Go through the records and transcribe them exactly, passing over any picture.
--- Supplied information ---
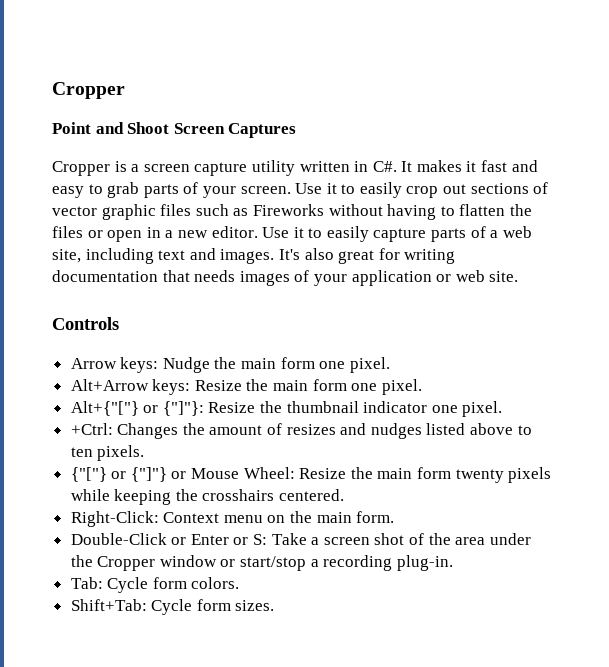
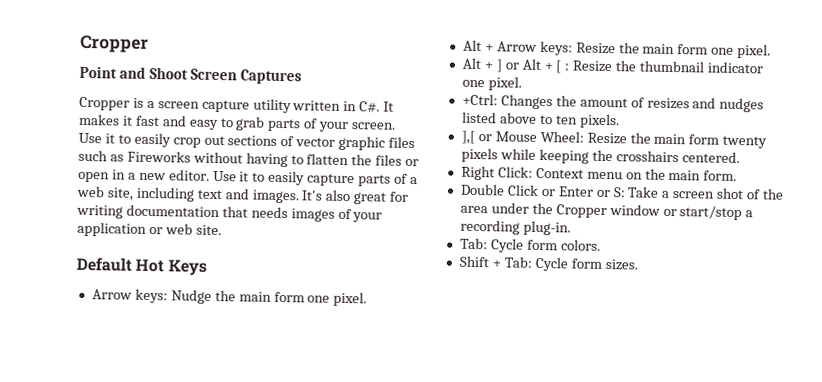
[52,317,119,330] Controls -> [76,256,207,276] Default Hot Keys
[70,379,149,391] Alt+Arrow -> [462,39,537,52] Alt + Arrow
[70,401,204,416] Alt+{"["} or {"]"}: -> [461,57,570,74] Alt + ] or Alt + [ :
[70,467,167,482] {"["} or {"]"} -> [460,130,475,144] ],[
[70,511,159,527] Right-Click: -> [460,165,533,181] Right Click:
[70,533,167,545] Double-Click -> [459,183,539,196] Double Click
[70,599,147,611] Shift+Tab: -> [458,255,533,268] Shift + Tab:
---
Response box
[52,317,119,330] Controls -> [76,256,207,276] Default Hot Keys
[70,379,149,391] Alt+Arrow -> [462,39,537,52] Alt + Arrow
[70,401,204,416] Alt+{"["} or {"]"}: -> [461,57,570,74] Alt + ] or Alt + [ :
[70,467,167,482] {"["} or {"]"} -> [460,130,475,144] ],[
[70,511,159,527] Right-Click: -> [460,165,533,181] Right Click:
[70,533,167,545] Double-Click -> [459,183,539,196] Double Click
[70,599,147,611] Shift+Tab: -> [458,255,533,268] Shift + Tab:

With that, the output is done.